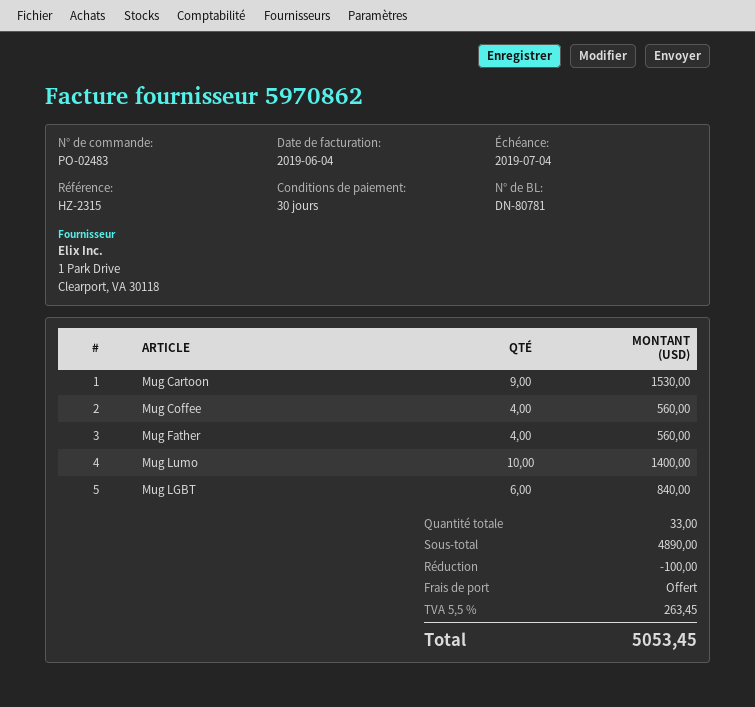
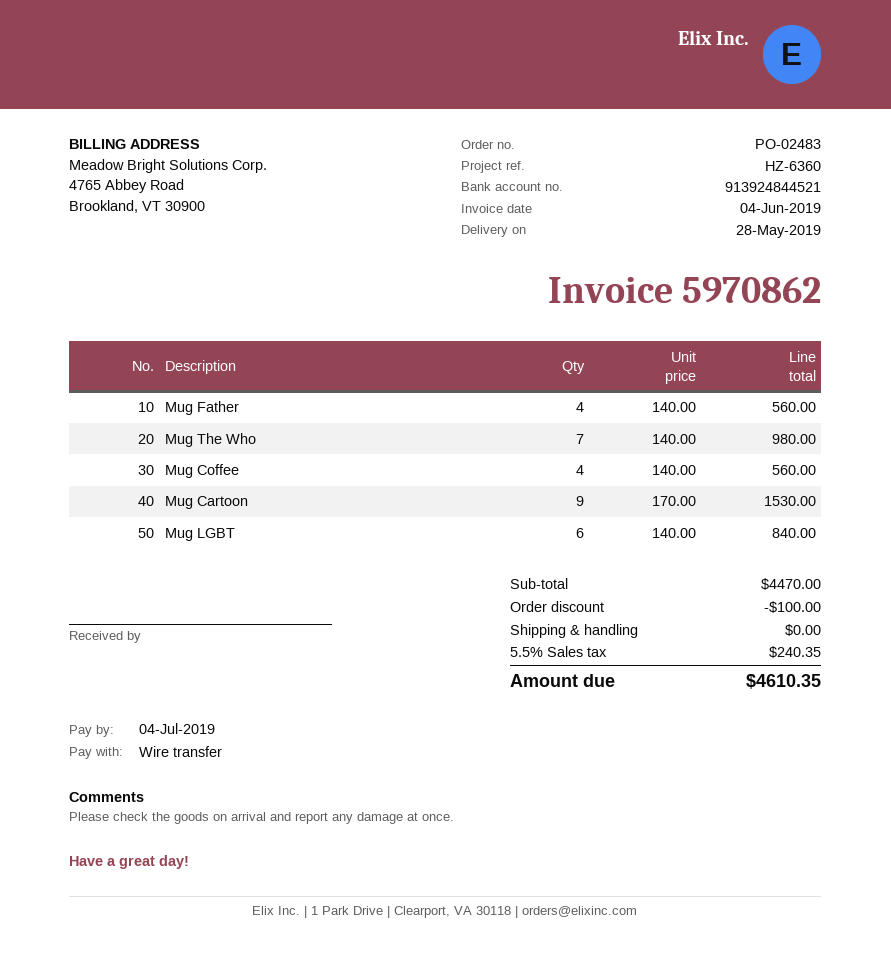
reference: HZ-2315 -> HZ-6360
Mug Lumo: 10 for 1400.00 -> none
Mug The Who: none -> 7 for 980.00
subtotal: 4890.00 -> 4470.00
tax: 5.5% = 263.45 -> 5.5% = 240.35
total: 5053.45 -> 4610.35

[EXERCISE DETAILS]
When copying the data above, repeat every word exactly and drop the pictures.

[TASK OUTPUT]
reference: HZ-2315 -> HZ-6360
Mug Lumo: 10 for 1400.00 -> none
Mug The Who: none -> 7 for 980.00
subtotal: 4890.00 -> 4470.00
tax: 5.5% = 263.45 -> 5.5% = 240.35
total: 5053.45 -> 4610.35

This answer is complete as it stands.